Llevo días intentando contestar a estas preguntas. Podría comprender esta actitud violenta, aunque no justificarla, si este joven hubiera nacido en la parte más talibán de Afganistán o en la Colombia profunda del narco. Sociedades por desarrollar basadas en el “ojo por ojo diente por diente” y en la que los niños nacen con un cuchillo entre los dientes y llegan a la adolescencia junto a un revólver o un kalashnikov. Países de sangre, sudor y pocas lágrimas en los que la violencia es el único camino para lograr un fin. Pero no creo que este joven sea oriundo de ninguna de esas zonas, sino más bien de algún pueblo de los aledaños de Madrid.

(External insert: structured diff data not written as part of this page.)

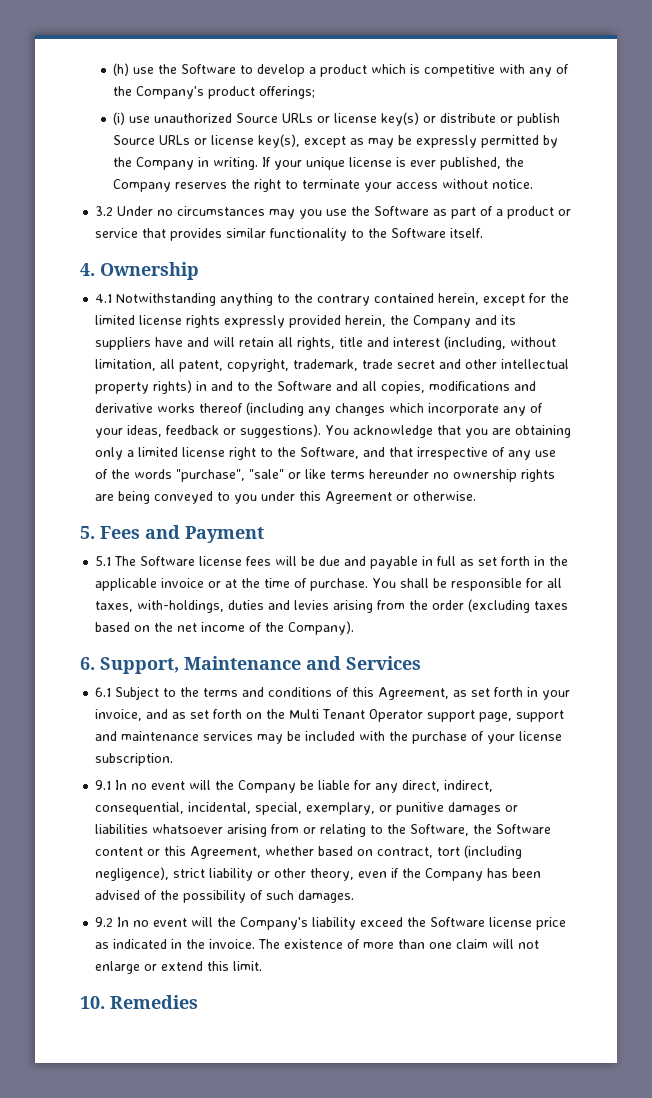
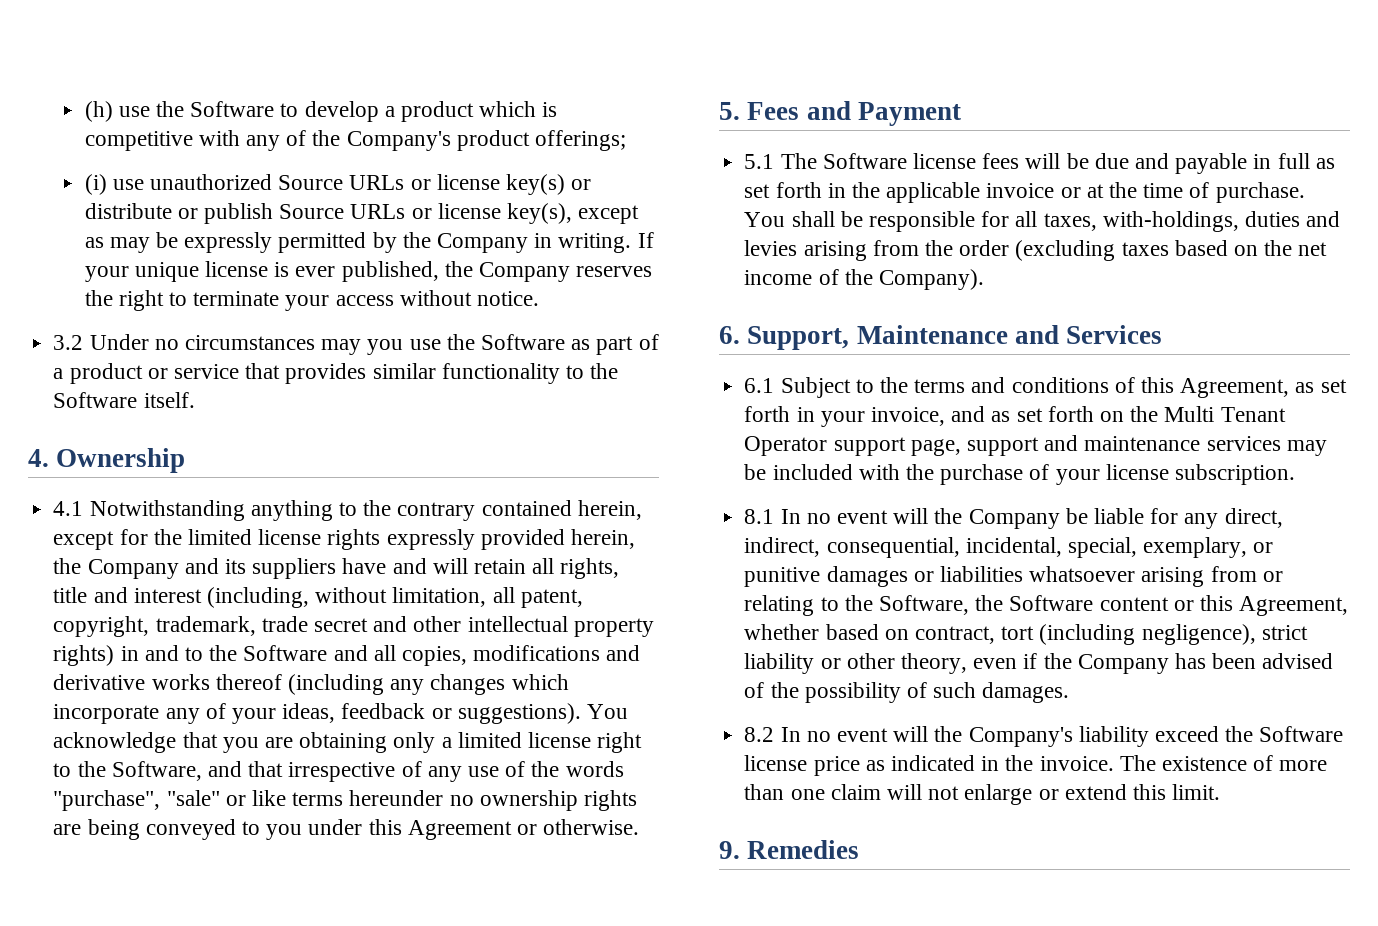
- 9.1 In no event will the Company be liable for any direct, indirect, consequential, incidental, special, exemplary, or punitive damages or liabilities whatsoever arising from or relating to the Software, the Software content or this Agreement, whether based on contract, tort (including negligence), strict liability or other theory, even if the Company has been advised of the possibility of such damages.
+ 8.1 In no event will the Company be liable for any direct, indirect, consequential, incidental, special, exemplary, or punitive damages or liabilities whatsoever arising from or relating to the Software, the Software content or this Agreement, whether based on contract, tort (including negligence), strict liability or other theory, even if the Company has been advised of the possibility of such damages.
- 9.2 In no event will the Company's liability exceed the Software license price as indicated in the invoice.
+ 8.2 In no event will the Company's liability exceed the Software license price as indicated in the invoice.
- 10. Remedies
+ 9. Remedies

Y es que, ¿qué hay detrás de la mano que pinta una pancarta que pide que el GRAPO vuelva para matar a fascistas? Sabe siquiera ese joven qué era el GRAPO o si a día de hoy quedan fascistas. ¿Qué educación ha recibido la persona que cogió un adoquín y lo estampó contra la cabeza de un policía que yacía indefenso en el suelo? ¿En qué tipo de familia y qué valores han recibido los estudiantes que vieron a un grupo reducido de agentes y al grito de “vamos a matarlos que son pocos” acudieron en tromba a sacudirles?

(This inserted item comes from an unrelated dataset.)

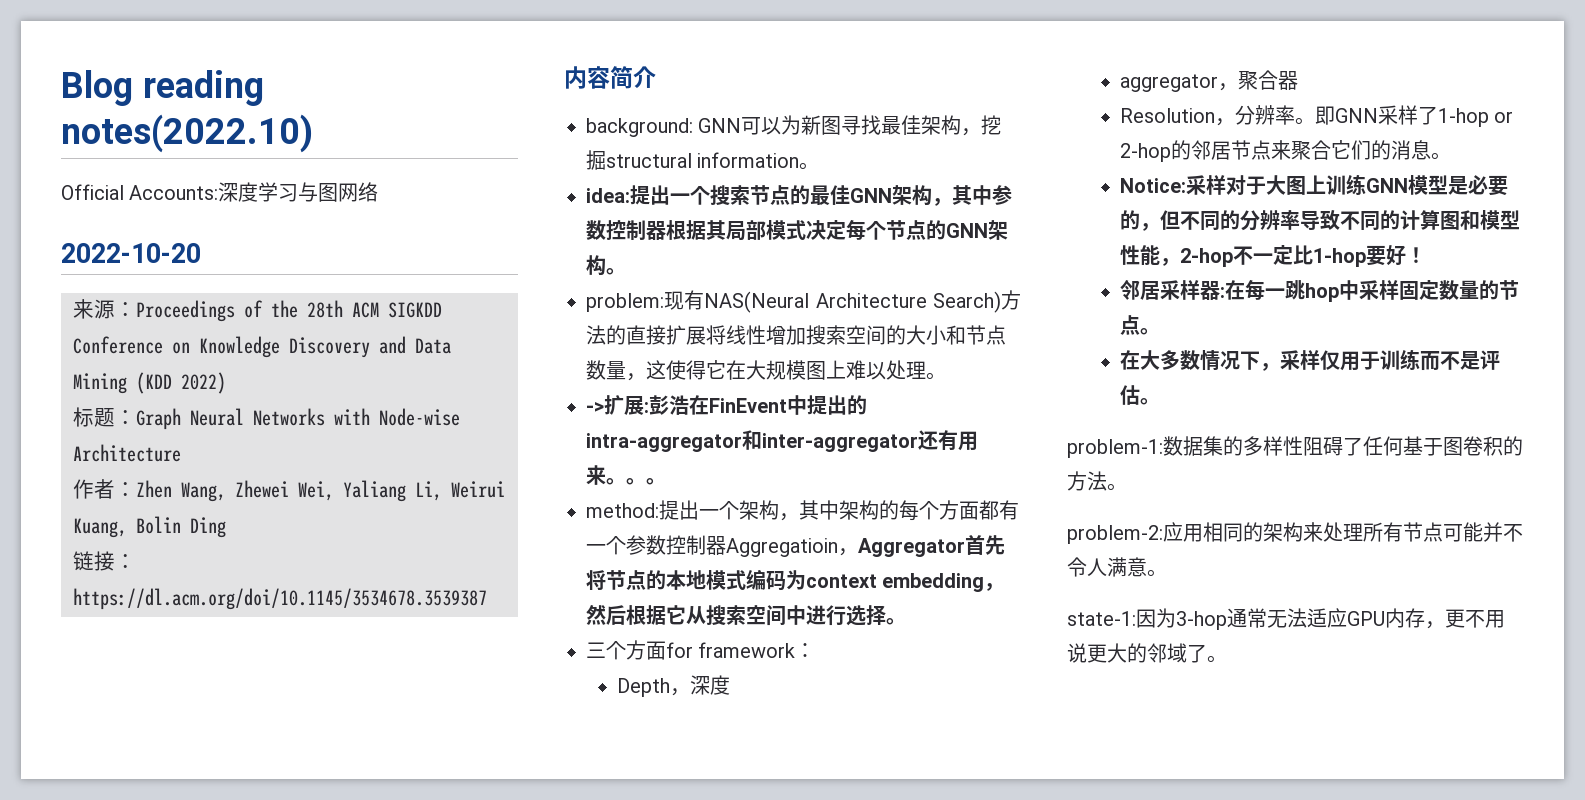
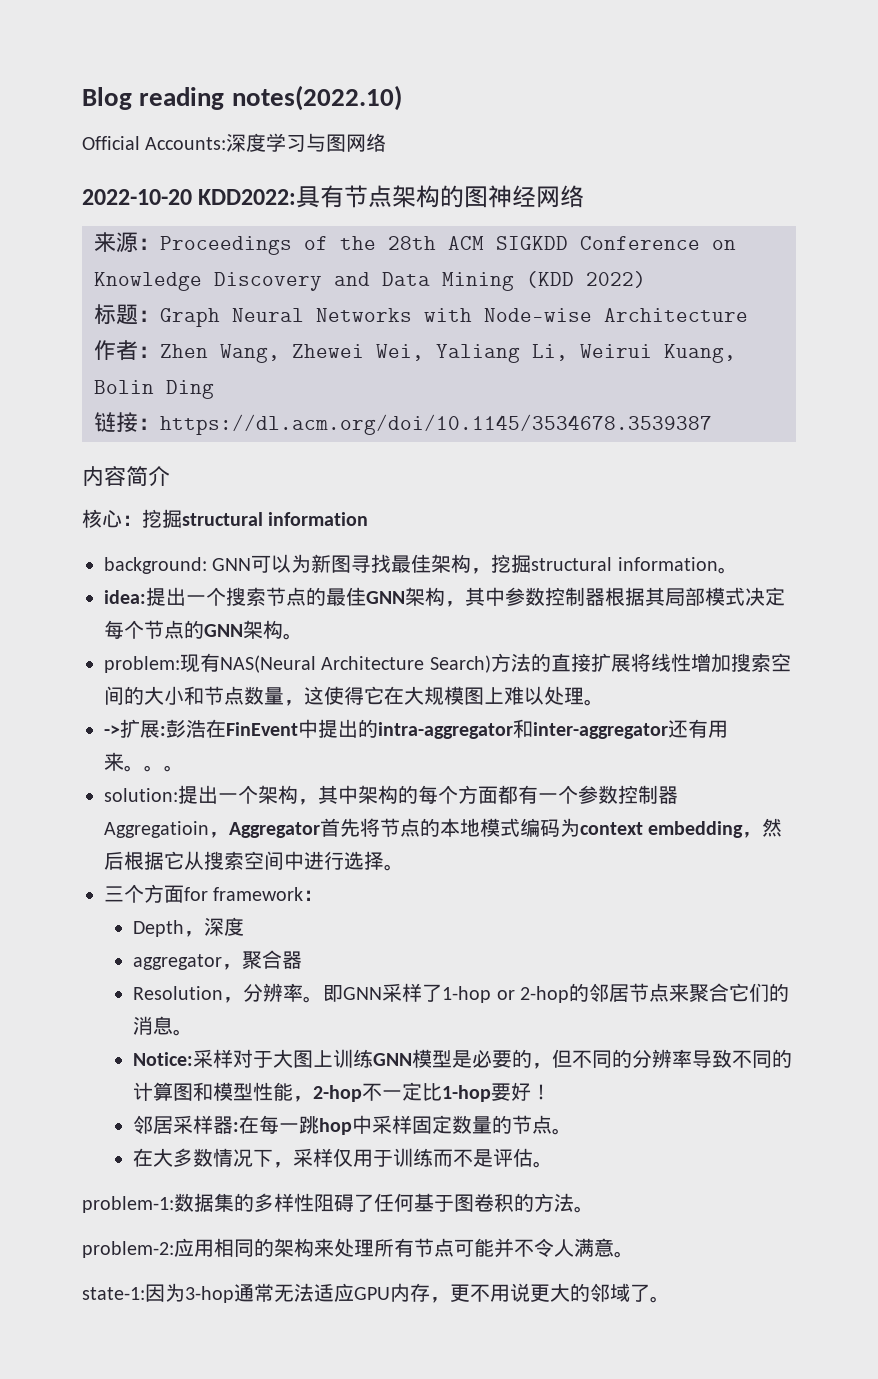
- 2022-10-20
+ 2022-10-20 KDD2022:具有节点架构的图神经网络
+ 核心：挖掘structural information
- method:提出一个架构，其中架构的每个方面都有一个参数控制器Aggregatioin，Aggregator首先将节点的本地模式编码为context embedding，然后根据它从搜索空间中进行选择。
+ solution:提出一个架构，其中架构的每个方面都有一个参数控制器Aggregatioin，Aggregator首先将节点的本地模式编码为context embedding，然后根据它从搜索空间中进行选择。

Las preguntas que subyacen de lo ocurrido estos días son sobre la España de hoy. No hablamos de ningún país africano o de la primavera árabe, ni siquiera corresponden a la alta conflictividad callejera que existe en Venezuela. Es nuestro país. Y eso produce escalofríos.
Intento pensar quién o qué habrá causado las profundas heridas en el alma de estos jóvenes; en qué ambiente se criaron, qué amistades tuvieron en su infancia, con qué clase de profesor se toparon en el colegio o en la universidad, qué clase de cariño recibieron en sus familias o, incluso, si éstas pudieran estar rotas o desestructuradas. Por mucho que intento cavilar sobre ello, no puedo entender qué les ha hecho llegar a la conclusión de que la violencia extrema es la base a la solución de sus problemas. ¿Por qué tanto odio? Intento comprender (que no justificar) ese odio, que es devastador, pero no puedo, así que concluyo con una humilde petición: si alguien me lo puede explicar, le ruego que por favor lo haga.
Y ya por último, lo que más me preocupa: ¿somos mejores los que no usamos la violencia que los que sí la usan? ¿No hubiéramos acabado igual que ellos de haber recibido las mismas influencias que ellos? ¿Estamos exentos nosotros y nuestros hijos de caer en este tipo de conductas violentas? Sinceramente no lo sé. Tan sólo puedo decir que quien esté convencido de ello de un paso al frente.